▸ ENTRIES SUPPLIED:
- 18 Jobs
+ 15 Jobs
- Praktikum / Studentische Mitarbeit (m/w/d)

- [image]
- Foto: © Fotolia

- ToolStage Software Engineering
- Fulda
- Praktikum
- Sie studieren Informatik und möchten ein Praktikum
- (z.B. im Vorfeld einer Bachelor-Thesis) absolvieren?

* * *

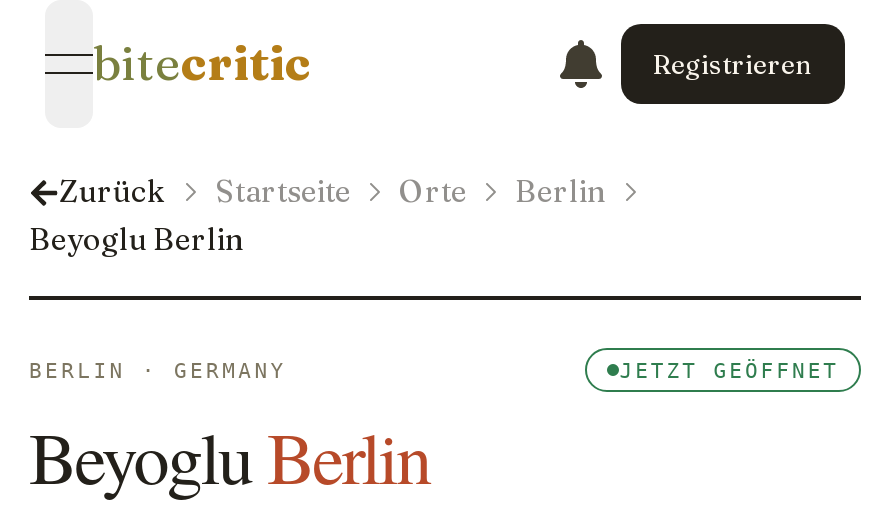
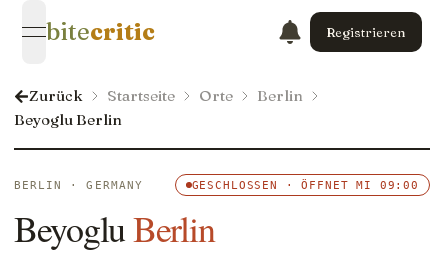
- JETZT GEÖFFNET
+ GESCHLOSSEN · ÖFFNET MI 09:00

▸ WORK INSTRUCTION: Given the records above, restate word for word only the lines starting at the one with "- Praktikum / Studentische Mitarbeit (m/w/d)" and ending at the one with "- (z.B. im Vorfeld".

▸ PROBLEM SOLUTION:
- Praktikum / Studentische Mitarbeit (m/w/d)

- [image]
- Foto: © Fotolia

- ToolStage Software Engineering
- Fulda
- Praktikum
- Sie studieren Informatik und möchten ein Praktikum
- (z.B. im Vorfeld einer Bachelor-Thesis) absolvieren?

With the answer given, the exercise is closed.